Emulated testing of Yocto-based projects using QEMU and Labgrid

To allow location-independent testing while still being closer to the target architecture, this demo shows an end-to-end setup of a Yocto build, producing a qemuarm image that is then used as a labgrid target and tested using PyTest.

Quick start

Usage

Most of the environment is dockerized, so you should only need Docker and bash.

Simply source the env-init file and then execute, for example:

build-image
build-publish
test-run-pytest

Note that this builds the software with the default (latest) version number. To build a different version (lts or manufacturing), use set-version <version> to switch before execution.

After each completed build, you need to run build-publish to have the resulting artifacts available for testing.

If you want to build the raspberrypi4-64 reference image, you need to set-machine raspberrypi-64 before executing the build-* or test-* functions.

The generated labgrid environment configuration is currently using hardcoded connection settings. You need to setup your test host to share its network with the Raspberry Pi e.g. like described here.

Parallel test execution

One of the main advantages of using an emulated target for testing is that it allows to scale out - i.e. by spawning multiple QEMU instances in parallel. This can be achieved by adding the -n auto option to the test execution command.

Selection of tagged tests

As not every test produces meaningful results when executed in every development scenario (such as merging feature PRs, running nightlies/weeklies or building a product release), grouping tests along their applicable scenarios can bring significant efficiency gains, too.

In this demo for example, you can select a subset of tests to be executed as a smoke test by adding the -m smoketest option. See the pytest.ini for more details.

The env-init also comes with shorthands for two of the common execution scenarios or triggers: run-pre-merge-tests and run-nightly-tests. If you have no hardware connected, you can pass no-hardware as a parameter to those. The test environment will then automatically filter the suitable subset of tests to be executed.

Background

Some of the considerations and insights documented here will be part of an upcoming talk at the Embedded Linux Conference 2025 in Amsterdam. Links to the session material will be added later.

Solution requirements

To be of value, the proposed solution aims to fulfill a set of requirements:

Reproducible tests: Obviously, each test should produce the same result given the same input image when run repeatedly. However, this can be non-trivial in practice, if the DUT might be in a random starting state. This leads to another desired characteristic of the test environment:
Ephemeral DUT state: To avoid complex logic to put the DUT in a deterministic starting state, it can be beneficial to (optionally) start from scratch on every run. This might come with some setup/teardown overhead in itself, though.
Target-independent tests: It should be possible to have an unified test implementation for both real-hardware and emulated targets. If necessary, tests that only apply on either one can be marked and excluded on a global level.

Assumptions

Tests are expected to be grouped by execution scenario, i.e. individual pipeline stages would be used to run host/emulation or hardware tests.
Each test scope (unit/component/integration/system/...) also runs in an individual stage, potentially building a test matrix against the different environments.

Approach

Use reference integrations for both virt-aarch64 and a real board (Raspberry Pi 4). These do differ especially in the boot chain, but run the same core-image-minimal.
Use of image-buildinfo to inject a software versions into the image so that it can be identified in the tests.

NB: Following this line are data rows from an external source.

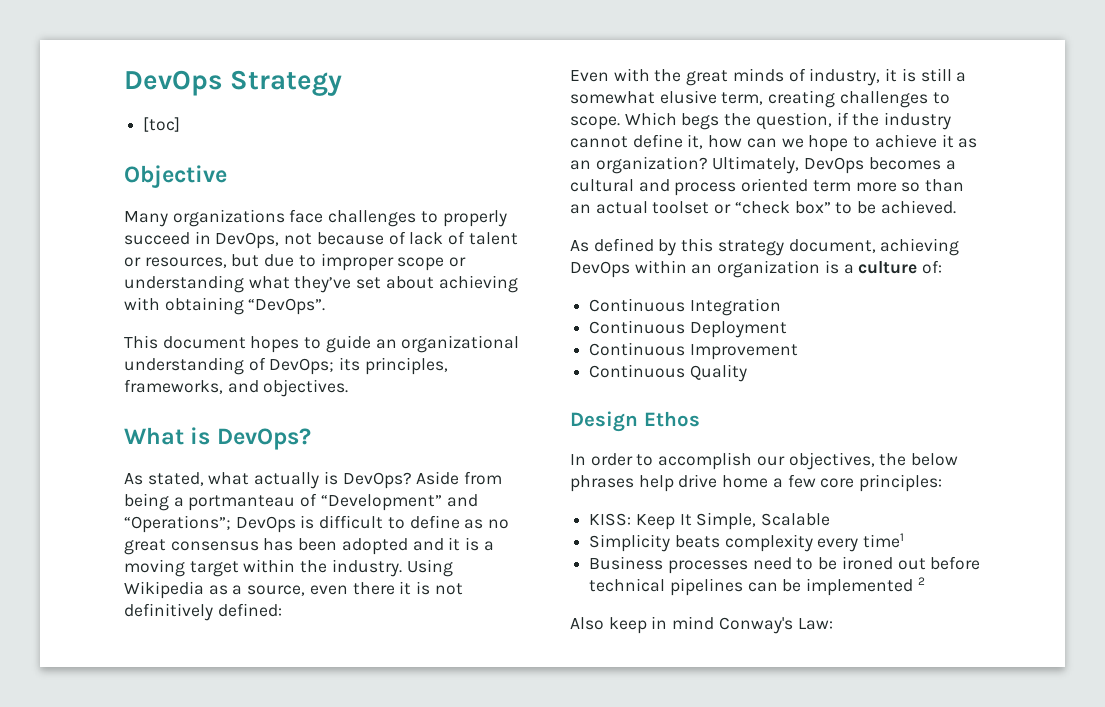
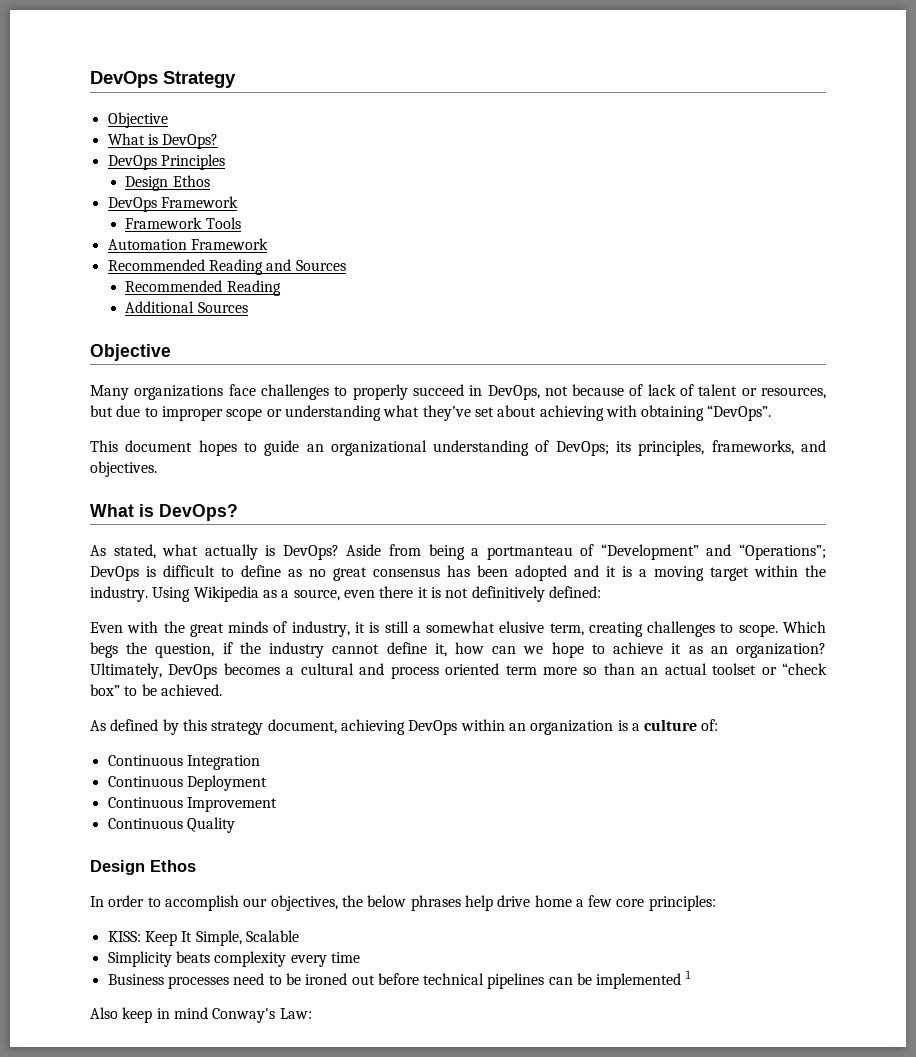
[143,117,181,132] [toc] -> [107,112,168,128] [107,133,219,149] [107,154,225,170] [125,175,210,191] [107,196,238,212] [125,217,241,229] [107,238,268,250] [107,259,346,275] [125,280,281,296] [125,301,248,313] Objective // What is DevOps? // DevOps Principles // Design Ethos // DevOps Framework // Framework Tools // Automation Framework // Recommended Reading and Sources // Recommended Reading // Additional Sources
[863,533,905,548] time1 -> [330,952,360,963] time
[917,577,925,585] 2 -> [685,970,691,979] 1

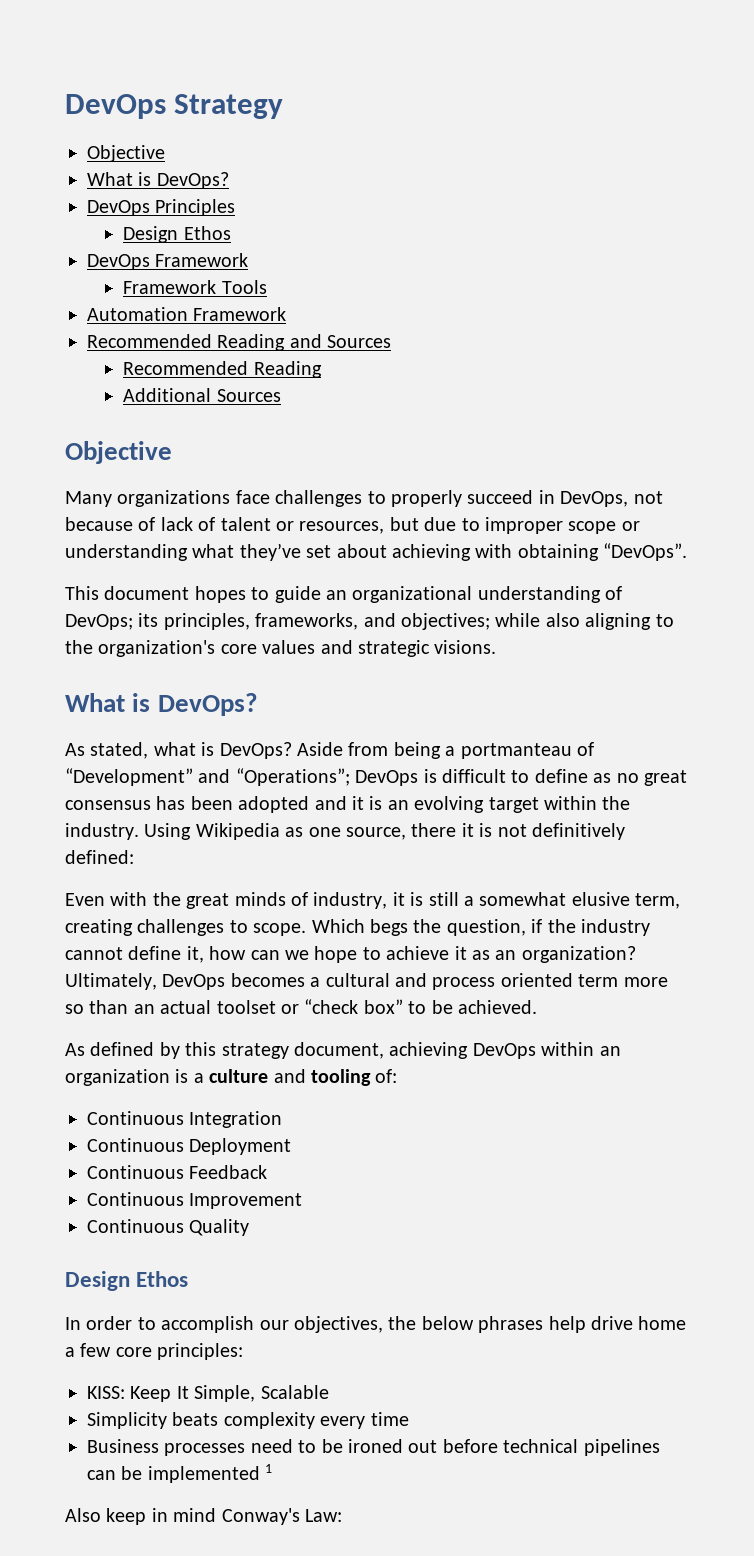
[90,461,157,477] objectives. -> [401,613,674,630] [65,640,497,657] objectives; while also aligning to the organization's core values and strategic visions.
[204,544,258,560] actually -> (196, 749) none
[639,566,704,581] a moving -> [387,796,485,813] an evolving
[281,589,375,601] a source, even -> [308,827,406,840] one source,
(698, 725) none -> [273,1069,371,1086] and tooling
(267, 783) none -> [87,1165,268,1179] // Continuous Feedback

Attention: This would probably be done differently in a productive environment - where time will produce multiple versions.
Publish build artifacts into a mount-volume of the test environment Docker container.
Mount the volume read-only to ensure artifacts are not modified.
Provide a labgrid environment config for emulated targets, one target per software version to have that "preinstalled".
Use the built images as disks with the -snapshot option, making the QEMU instances ephemeral. This provides deterministic start conditions for tests, reduces test setup time, and eliminates the need for cleanup after tests.
Use of function-scoped fixtures for running complex feature tests, such as software updates.
Use pytest markers to select tests for individual trigger scenarios (e.g. smoketest or nightly) as well as to indicate meaningfulness of execution in certain environments
Use labgrid features
Allow parallel execution of tests using pytest-xdist - this is only possible with read-only images and clean start on each test case.

Insights

Yocto integration

Getting pflash to work was a bit painful as it requires according kernel configuration
Some machine-related variables can only be set when using an machine override
qemu-system-arm has an unresolved bug in allowing writes to the pflash in versions 5.9 to 9.1 (supposedly this also holds true for qemu-system-aarch64 but was not verified)
Certain features (e.g. CAN bus integration) require a solid understanding of QEMU's capabilities, how emulated devices are visible to the Linux system and which (kernel) config options are required. This can be very time consuming to get right.

Test setup

QEMU's -snapshot option allows to have ephemeral instances

Limitations

For the sake of simplicity, this demonstration does not aim to reach full comparability in the benchmarks between emulated and in-hardware setups. It simply uses off-the-shelf reference integrations, so the findings have several limitations:

"Hardware" differences:
- Raspberry Pi 4: Cortex-A72 4x 1.8GHz, 4 GB LPDDR4-3200 SDRAM, various peripherals
- virt-aarch64: Cortex-A72 4x up to 2GHz, 4 GB (V)RAM, almost no peripherals
Obvious differences between test and "productive" images
- Target specific boot flow
- Changes introduced in meta-testing
Oversimplified hardware access setup for Raspberry Pi 4

Benchmarks

To get some indication of performance and possible benefits of using emulation, the update tests were executed on an Ubuntu24.04 WSL instance, running on a 8/16 core Intel i9 laptop with a nominal 32GB of RAM.

Short summary

The preliminary findings (keeping the above limitations in mind):

Tests executed in parallel on emulation can be up to 4.5 times faster than running them on hardware
Parallel execution alone brings a speed gain of around 2.8 times
Tests on hardware were observed more fragile, at times leading to every second run to fail
Speed gains in the emulated setup heavily depend on the host performance (i.e. running tests on less performant hosts may diminish)
For some tests it might actually be more efficient to execute them sequentially on the same (continuously running QEMU instance), because of the overhead of booting a dedicated instance for each

Attention: These results are of limited validity, given they were not acquired in a scientific or cleanly reproducible way.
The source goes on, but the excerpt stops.